Novel meta-heuristic optimization approach for joint task scheduling and virtual machine placement using Java Macaque Algorithm
摘要
This study investigates joint task scheduling and virtual machine placement (JTSVMP) in heterogeneous cloud data centres, where task-to-VM assignment and VM-to-physical-host placement must be optimized together to reduce execution delay, cost, energy consumption, resource fragmentation, and SLA violation. Although the Java Macaque Algorithm (JMA) was originally proposed as a general meta-heuristic, this work adapts it to JTSVMP through a joint task–VM–PH encoding, deadline- and capacity-aware initialization, Pareto-rank and grid-assisted candidate ordering, feasibility restoration, and consolidation-aware physical-host activation. The proposed method was evaluated in CloudSim using NASA, HPC2N, and Synthetic workloads.
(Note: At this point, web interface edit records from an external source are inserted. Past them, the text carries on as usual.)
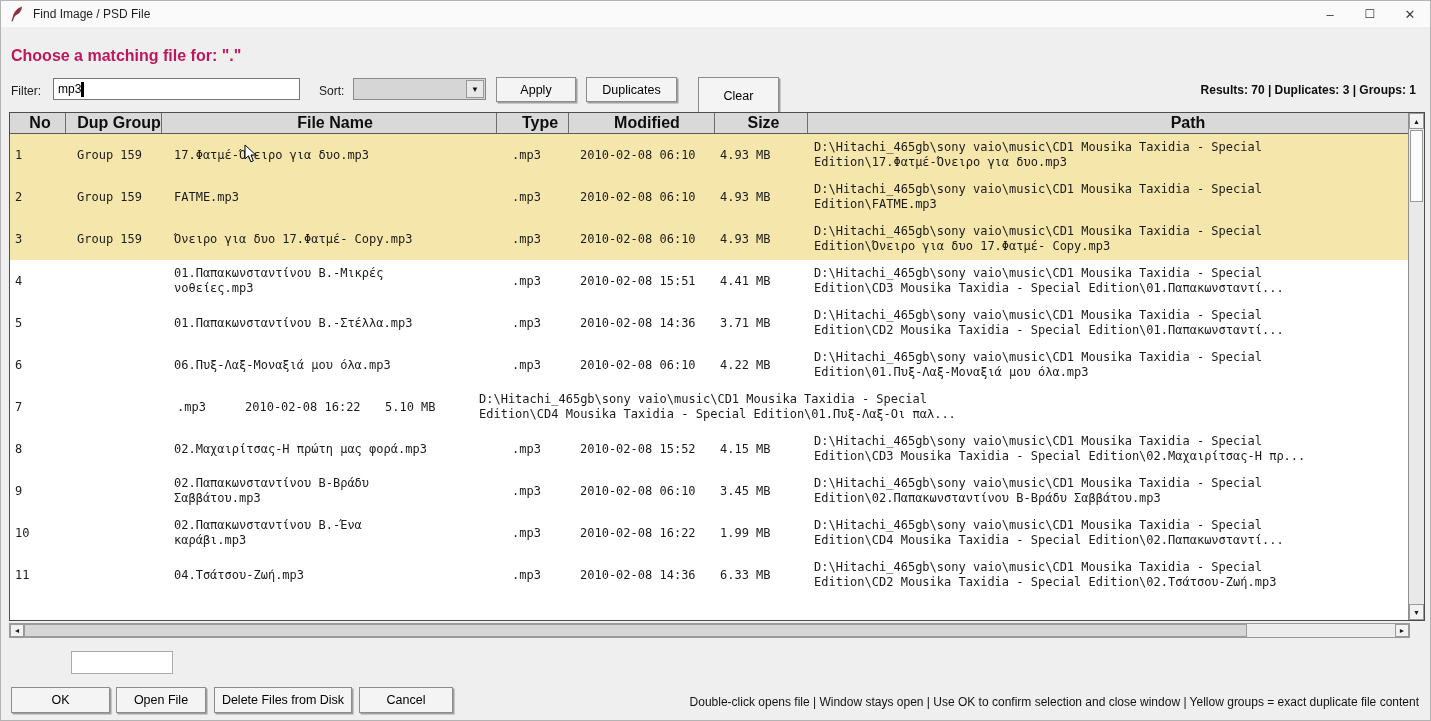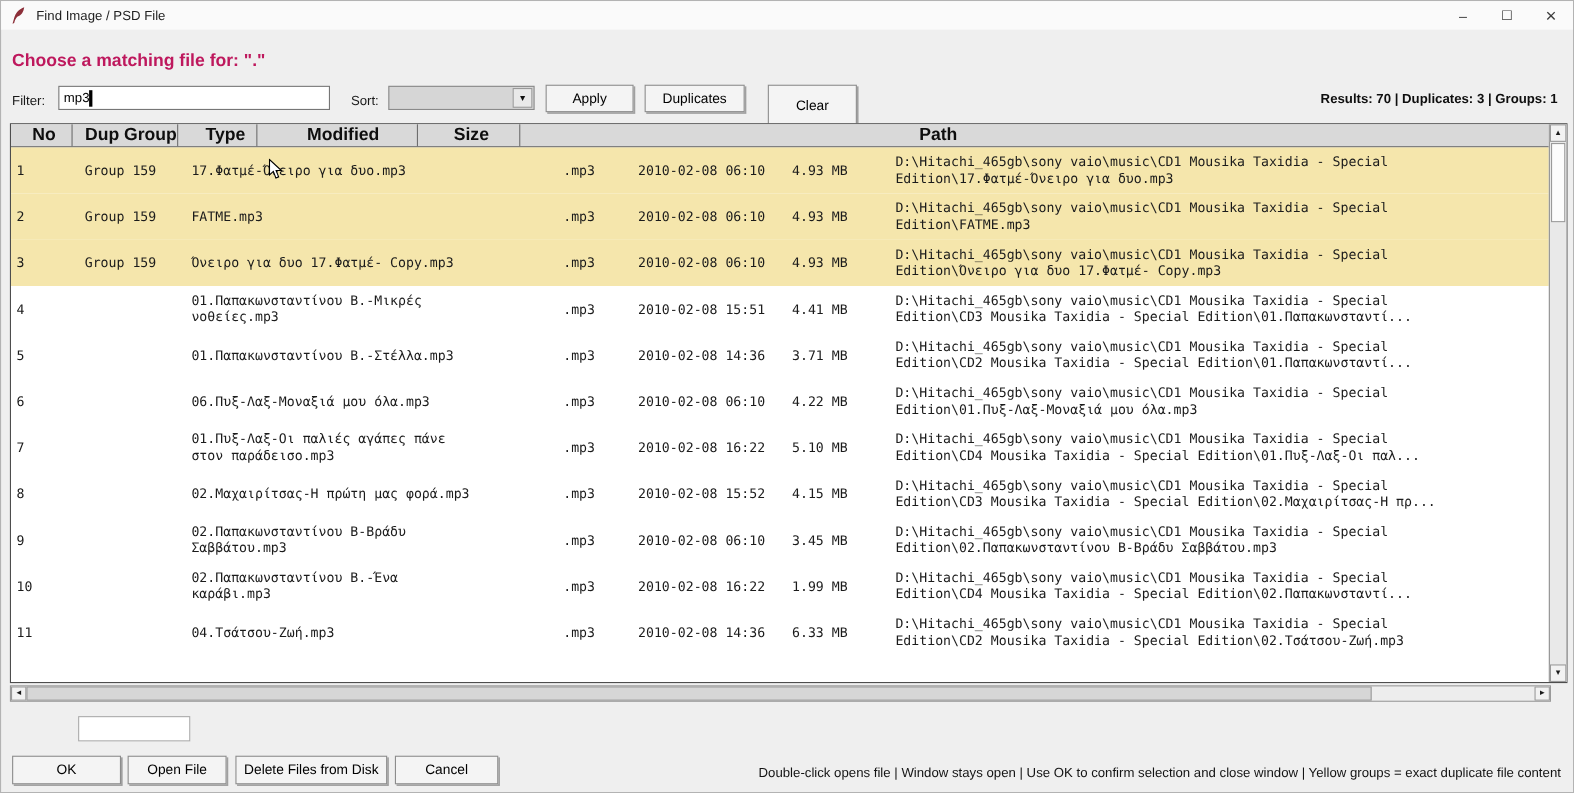--- a/index.html
+++ b/index.html
@@ -135,6 +135,9 @@
       <div class="hcell col-dup">
           <span>Dup Group</span>
         </div>
+      <div class="hcell col-file">
+          <span>File Name</span>
+        </div>
       <div class="hcell col-type">
           <span>Type</span>
         </div>

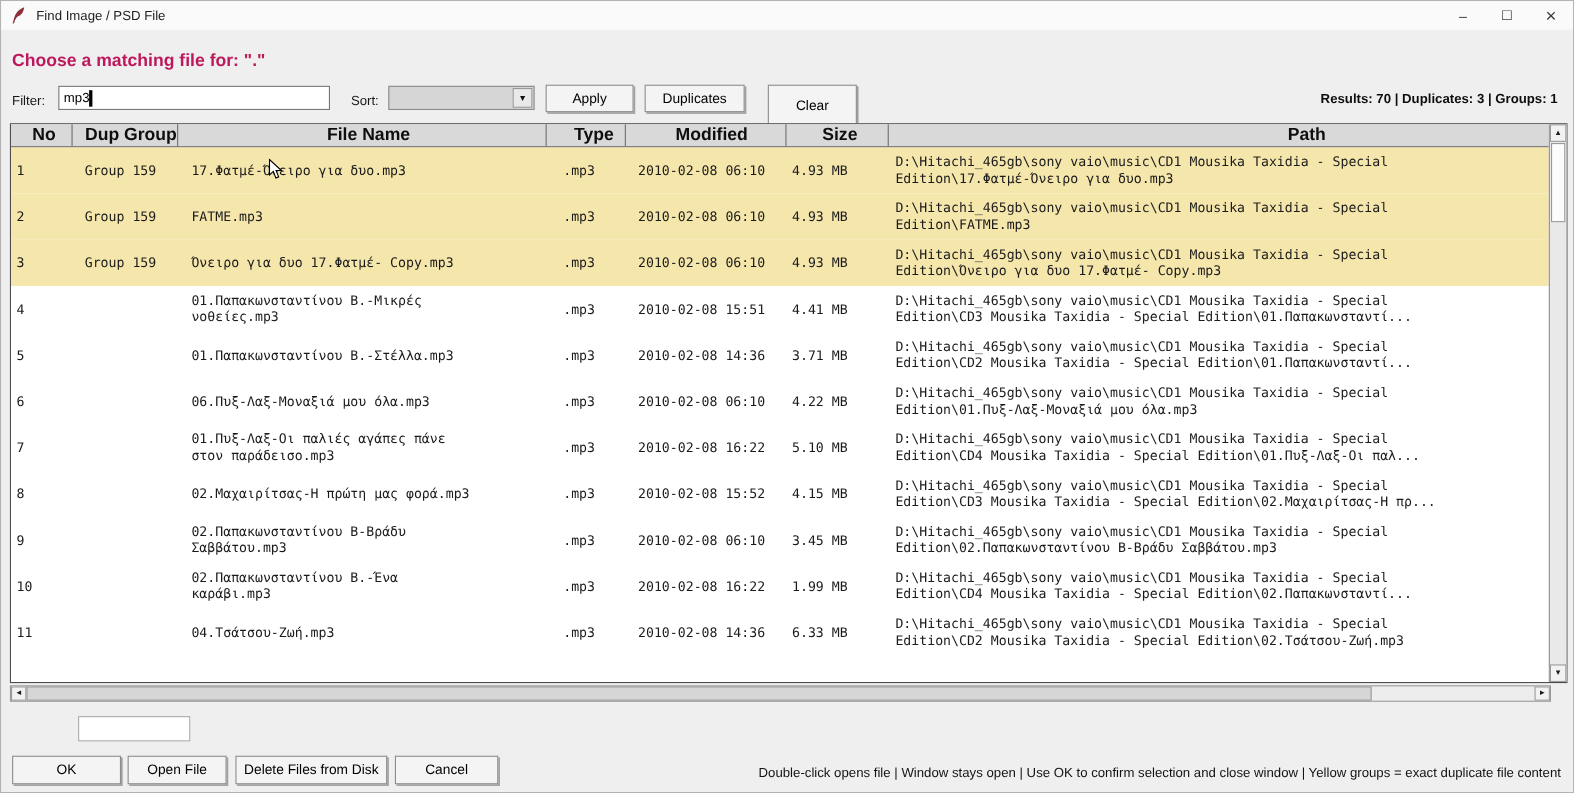--- a/index.html
+++ b/index.html
@@ -216,8 +216,6 @@
         <div class="trow">
           <div class="tcell col-no">7</div>
           <div class="tcell col-dup"></div>
-          <div class="tcell col-file">01.Πυξ-Λαξ-Οι παλιές αγάπες πάνε
-στον παράδεισο.mp3</div>
           <div class="tcell col-type">.mp3</div>
           <div class="tcell col-mod">2010-02-08 16:22</div>
           <div class="tcell col-size">5.10 MB</div>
Each dataset–algorithm–task-size configuration was repeated 30 times and compared with EMO-TS, HGHHC, GA, HACOS, and IGSO. The results show that JMA reduces makespan, execution time, execution cost, energy consumption, active physical hosts, resource wastage, degree of imbalance, runtime overhead, and SLA violation while improving resource utilization. Relative to the closest energy-aware baseline, EMO-TS, JMA reduces makespan, execution time, and execution cost by approximately 2.15% and energy consumption by approximately 0.79%. These results indicate that the proposed JMA-based JTSVMP framework provides balanced scheduling and placement improvements without increasing service-feasibility risk.